The issue seems to be with this bit of code in the hypervisor
(xen/arch/x86/x86_64/entry.S):
restore_all_guest:
ASSERT_INTERRUPTS_DISABLED
RESTORE_ALL
testw $TRAP_syscall,4(%rsp)
jz iret_exit_to_guest
addq $8,%rsp
popq %rcx # RIP
popq %r11 # CS
cmpw $FLAT_USER_CS32,%r11
popq %r11 # RFLAGS
popq %rsp # RSP
je 1f
sysretq
1: sysretl
We are attempting to return to the Linux defined __USER_CS32 (0x23)
which does not match the test for the Xen defined FLAT_USER_CS32
(0xe023) and therefore we hit the sysretq instead of the sysretl which
causes us to return with CS 0xe033 (FLAT_USER_CS64) instead of CS
0xe023.
This patch to the kernel fixes things but doesn't seem that
satisfactory:
diff --git a/arch/x86/xen/xen-asm_64.S b/arch/x86/xen/xen-asm_64.S
index 02f496a..203586d 100644
--- a/arch/x86/xen/xen-asm_64.S
+++ b/arch/x86/xen/xen-asm_64.S
@@ -93,7 +93,7 @@ ENTRY(xen_sysret32)
pushq $__USER32_DS
pushq PER_CPU_VAR(old_rsp)
pushq %r11
- pushq $__USER32_CS
+ pushq $FLAT_USER_CS32
pushq %rcx
pushq $VGCF_in_syscall
Coming from the other angle we could fix this in the hypervisor by
always returning to guest (user or kernel) via iret instead of sysret:
diff -r e7a1eab70fac xen/arch/x86/x86_64/entry.S
--- a/xen/arch/x86/x86_64/entry.S Mon Nov 09 10:24:54 2009 +0000
+++ b/xen/arch/x86/x86_64/entry.S Mon Nov 23 15:15:39 2009 +0000
@@ -48,22 +48,6 @@
restore_all_guest:
ASSERT_INTERRUPTS_DISABLED
RESTORE_ALL
- testw $TRAP_syscall,4(%rsp)
- jz iret_exit_to_guest
-
- addq $8,%rsp
- popq %rcx # RIP
- popq %r11 # CS
- cmpw $FLAT_USER_CS32,%r11
- popq %r11 # RFLAGS
- popq %rsp # RSP
- je 1f
- sysretq
-1: sysretl
-
- ALIGN
-/* No special register assumptions. */
-iret_exit_to_guest:
addq $8,%rsp
.Lft0: iretq
I think much of the issue stems from Xen defining several segment
descriptors which are essentially equivalent to the ones Linux uses.

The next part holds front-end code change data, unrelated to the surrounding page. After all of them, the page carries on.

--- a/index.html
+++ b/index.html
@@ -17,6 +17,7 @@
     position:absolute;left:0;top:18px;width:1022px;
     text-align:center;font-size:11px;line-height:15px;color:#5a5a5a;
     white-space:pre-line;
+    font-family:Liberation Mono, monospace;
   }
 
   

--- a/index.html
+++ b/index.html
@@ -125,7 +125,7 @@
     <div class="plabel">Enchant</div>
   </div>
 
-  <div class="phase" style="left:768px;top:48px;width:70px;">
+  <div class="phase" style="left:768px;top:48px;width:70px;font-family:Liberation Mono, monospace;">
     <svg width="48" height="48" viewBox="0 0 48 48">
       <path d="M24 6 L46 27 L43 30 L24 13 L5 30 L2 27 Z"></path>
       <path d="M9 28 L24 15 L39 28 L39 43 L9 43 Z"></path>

It
seems a bit ugly to expose these Xen defined descriptors to the guest
when it hasn't explicitly asked for them. On the other hand I'm not sure
what can realistically do since doing the Right Thing would seem to
involve looking up the descriptor in the GDT to determine if the
selector is 32 or 64 bit and/or context switching IA32_STAR in some
fashion to allow guests to specify their own userspace CS for sysret 32
and 64.
Perhaps simply not returning guest userspace with sysret (as above)

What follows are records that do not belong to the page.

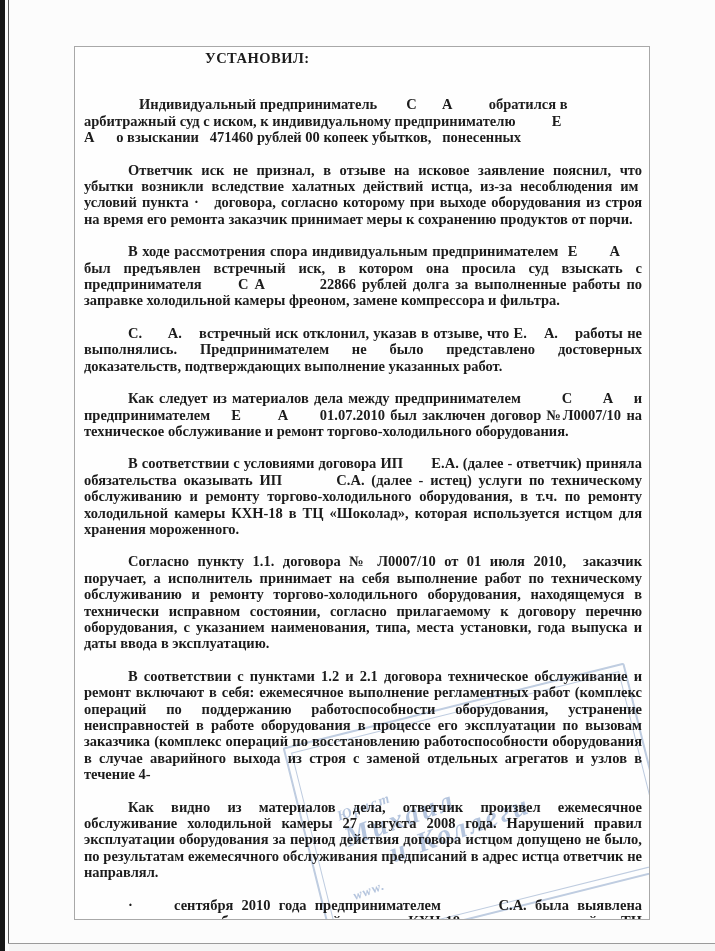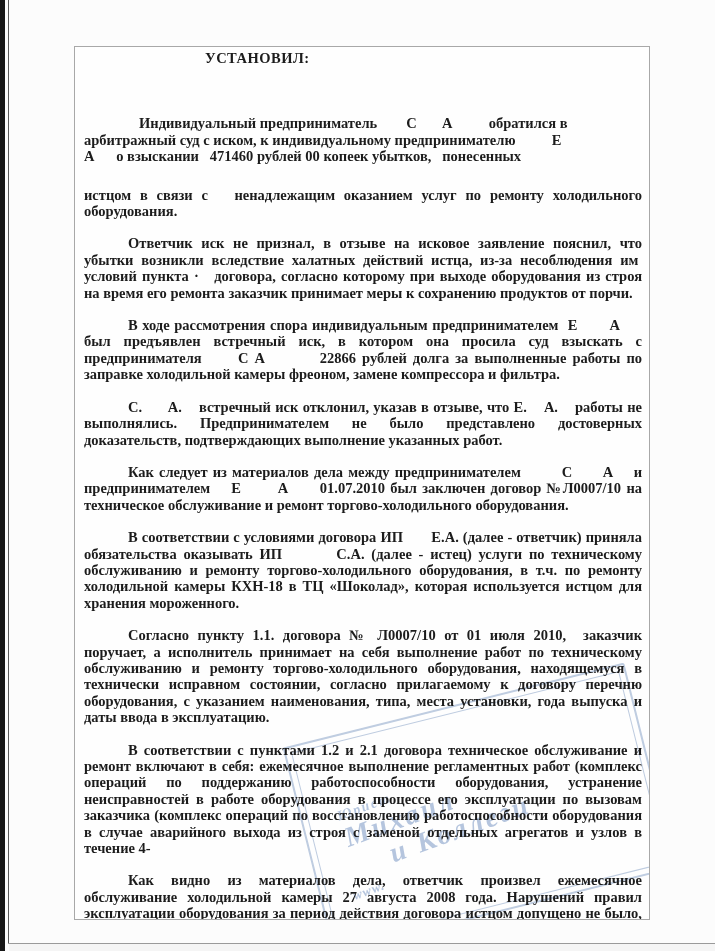--- a/index.html
+++ b/index.html
@@ -46,7 +46,7 @@
     letter-spacing: 0.5px;
   }
   .intro-block {
-    margin-top: 49px;
+    margin-top: 30px;
     white-space: pre-line;
     text-indent: 55px;
     text-align: justify;

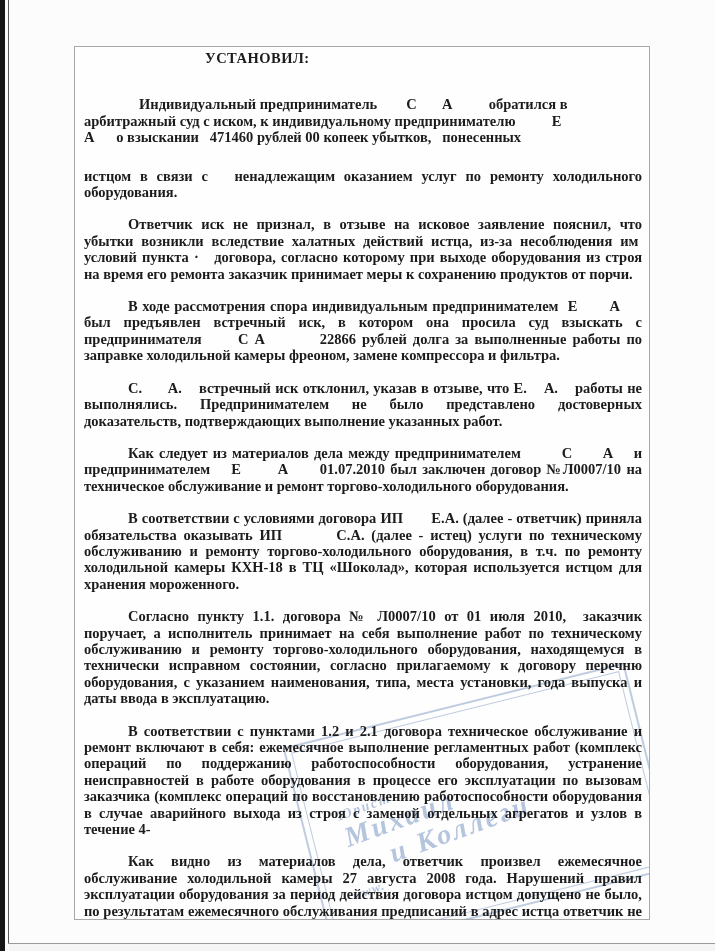--- a/index.html
+++ b/index.html
@@ -115,7 +115,6 @@
 арбитражный суд с иском, к индивидуальному предпринимателю&nbsp;&nbsp;&nbsp;&nbsp;&nbsp;&nbsp;&nbsp;&nbsp;&nbsp; Е
 А&nbsp;&nbsp;&nbsp;&nbsp;&nbsp; о взыскании&nbsp;&nbsp; 471460 рублей 00 копеек убытков,&nbsp;&nbsp; понесенных</div>
 
-    <p class="para first-body">истцом в связи с&nbsp;&nbsp; ненадлежащим оказанием услуг по ремонту холодильного оборудования.</p>
     <p class="para indent">Ответчик иск не признал, в отзыве на исковое заявление пояснил, что убытки возникли вследствие халатных действий истца, из-за несоблюдения им&nbsp; условий пункта ·&nbsp;&nbsp; договора, согласно которому при выходе оборудования из строя на время его ремонта заказчик принимает меры к сохранению продуктов от порчи.</p>
     <p class="para indent">В ходе рассмотрения спора индивидуальным предпринимателем&nbsp; Е&nbsp;&nbsp;&nbsp;&nbsp;&nbsp;&nbsp; А&nbsp;&nbsp;&nbsp;&nbsp;&nbsp; был предъявлен встречный иск, в котором она просила суд взыскать с предпринимателя&nbsp;&nbsp;&nbsp;&nbsp;&nbsp; С А&nbsp;&nbsp;&nbsp;&nbsp;&nbsp;&nbsp;&nbsp;&nbsp; 22866 рублей долга за выполненные работы по заправке холодильной камеры фреоном, замене компрессора и фильтра.</p>
     <p class="para indent">С.&nbsp;&nbsp;&nbsp;&nbsp;&nbsp; А.&nbsp;&nbsp;&nbsp; встречный иск отклонил, указав в отзыве, что Е.&nbsp;&nbsp;&nbsp; А.&nbsp;&nbsp;&nbsp; работы не выполнялись. Предпринимателем не было представлено достоверных доказательств, подтверждающих выполнение указанных работ.</p>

makes most sense, a syscall already takes a trap through the hypervisor
on both entry and exit so I'm not sure the difference between sysret and
iret is going to be noticeable.
Another option might be to define VGCF_compat_mode as a new flag to
HYPERVISOR_iret and select sysretq/sysretl based on that. This would
still expose Xen descriptors to guests which didn't ask for one but at
least it would (probably) be a compatible descriptor.

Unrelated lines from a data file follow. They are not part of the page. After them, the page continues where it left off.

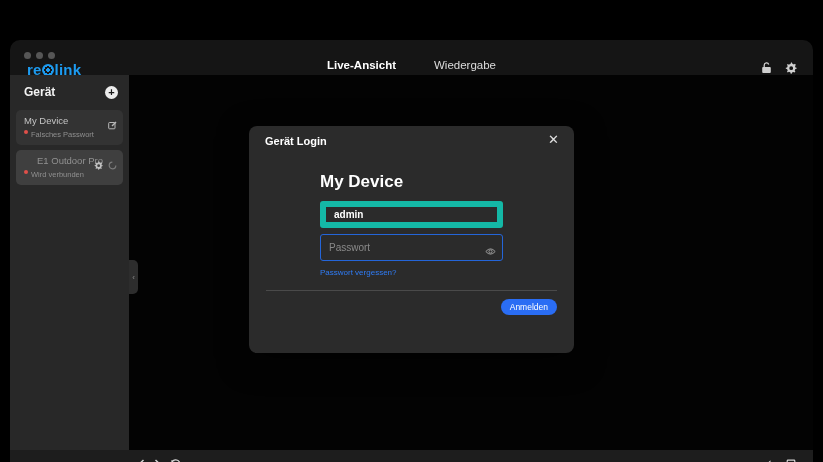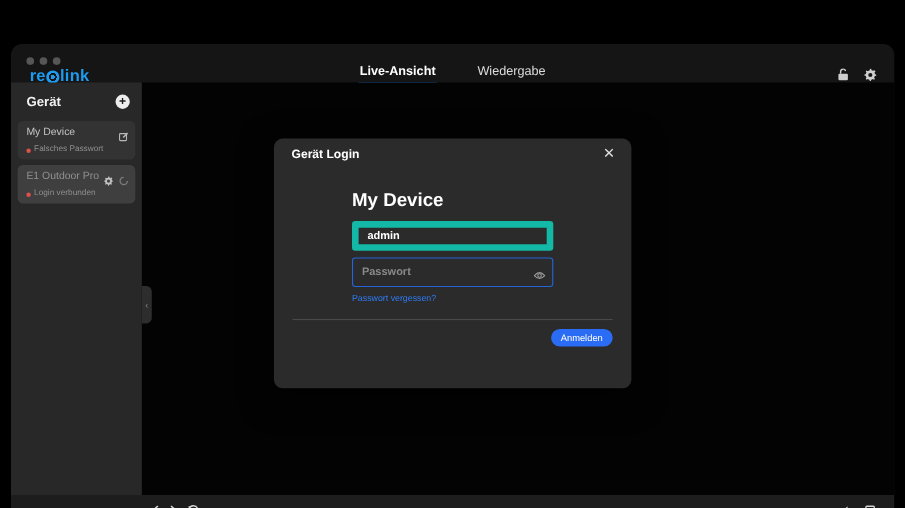--- a/index.html
+++ b/index.html
@@ -29,7 +29,7 @@
   .dev-card.connecting { background:#3f3f3f; }
   .dev-name { font-size:9.5px; color:#c4c4c4; }
   .dev-card.connecting .dev-name { color:#919191; }
-  .dev-status { margin-top:4px; font-size:7.5px; color:#8f8f8f; display:flex; align-items:flex-end; gap:3px; }
+  .dev-status { margin-top:4px; font-size:7.5px; color:#8f8f8f; display:flex; align-items:flex-start; gap:3px; }
   .dev-status .dot { width:4px; height:4px; border-radius:50%; background:#e0504a; flex:none; }
   .dev-icons { position:absolute; right:6px; top:6px; display:flex; gap:5px; align-items:center; color:#b8b8b8; }
 

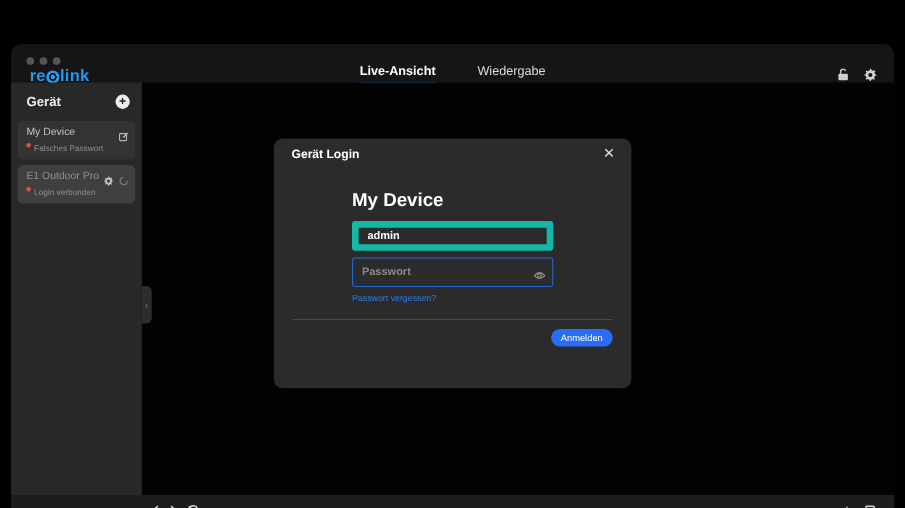--- a/index.html
+++ b/index.html
@@ -28,7 +28,7 @@
   .dev-card.err { background:#333333; }
   .dev-card.connecting { background:#3f3f3f; }
   .dev-name { font-size:9.5px; color:#c4c4c4; }
-  .dev-card.connecting .dev-name { color:#919191; }
+  .dev-card.connecting .dev-name { color:#919191;text-align:center; }
   .dev-status { margin-top:4px; font-size:7.5px; color:#8f8f8f; display:flex; align-items:flex-start; gap:3px; }
   .dev-status .dot { width:4px; height:4px; border-radius:50%; background:#e0504a; flex:none; }
   .dev-icons { position:absolute; right:6px; top:6px; display:flex; gap:5px; align-items:center; color:#b8b8b8; }

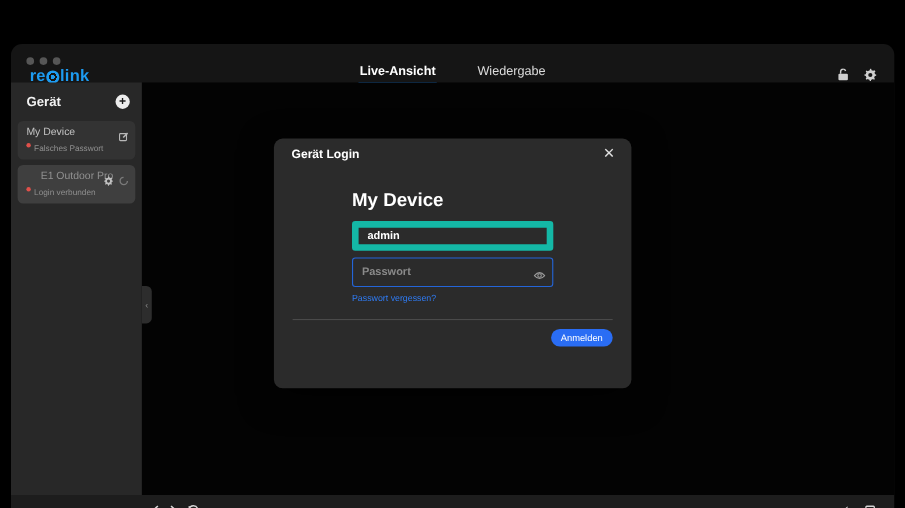--- a/index.html
+++ b/index.html
@@ -120,7 +120,7 @@
       <div class="dev-name">E1 Outdoor Pro</div>
       <div class="dev-status">
         <span class="dot"></span>
-        <span>Login verbunden</span>
+        <span>Wird verbunden</span>
       </div>
       <div class="dev-icons">
         <span>

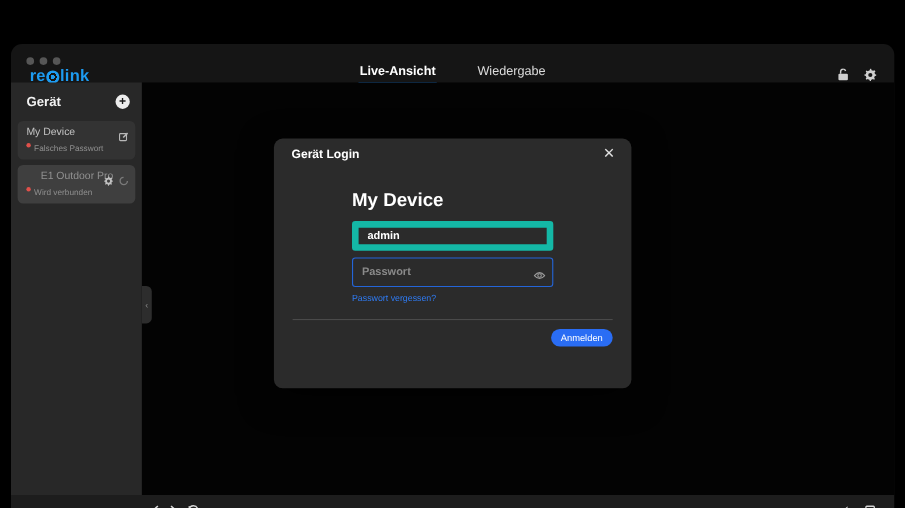--- a/index.html
+++ b/index.html
@@ -51,7 +51,7 @@
   .m-device { font-size:17px; font-weight:bold; color:#fff; }
   .m-input { margin-top:9px; width:183px; height:27px; border:6px solid #14b8a6; border-radius:3px; background:transparent; color:#fff; font-size:10px; font-weight:bold; padding:0 8px; outline:none; font-family:"Liberation Sans", sans-serif; }
   .pw-wrap { position:relative; margin-top:6px; width:183px; }
-  .m-input.pw { margin-top:0; border:1px solid #2465d9; font-weight:bold; padding-right:24px; }
+  .m-input.pw { margin-top:0; border:1px solid #2465d9; font-weight:normal; padding-right:24px; }
   .m-input.pw::placeholder { color:#8a8a8a; }
   .eye { position:absolute; right:7px; top:8px; color:#9a9a9a; cursor:pointer; }
   .forgot { display:inline-block; margin-top:5px; font-size:8px; color:#2f7cf6; text-decoration:none; cursor:pointer; }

> It does not happen on XenSource 2.6.18 kernel
I assume that this kernel (perhaps coincidentally) manages to use
FLAT_USER_CS32 for compat mode processes.
> , or the Debian 2.6.26 kernel.
This was a forward ported 2.6.18-style kernel so I guess the same reason
as 2.6.18.
Ian.
--
To UNSUBSCRIBE, email to debian-bugs-...@lists.debian.org
with a subject of "unsubscribe". Trouble? Contact listm...@lists.debian.org
Well, the problem is that this code ignores what the AMD spec stats:
| Because a SYSCALLed operating system can be entered from either 64-bit
| mode or compatibility mode, the corresponding SYSRET must know the mode
| to which it must return. [...] In the service-routine entry point
| code, a flag can be set indicating which type of SYSRET is needed upon
| exiting the called routine.
The code actually have to know if it was called from 64 or compatibility
mode, not assume it. And it also say that you have to use sysret, and
not iret.
Bastian
--
I have never understood the female capacity to avoid a direct answer to
any question.
-- Spock, "This Side of Paradise", stardate 3417.3
Sounds correct. This is tricky for a hypervisor since we don't know the
mode of the guest user-mode processes which made the syscall. The guest
kernel does know this which is why I proposed an additional
VGCF_compat_mode flag.
> And it also say that you have to use sysret, and not iret.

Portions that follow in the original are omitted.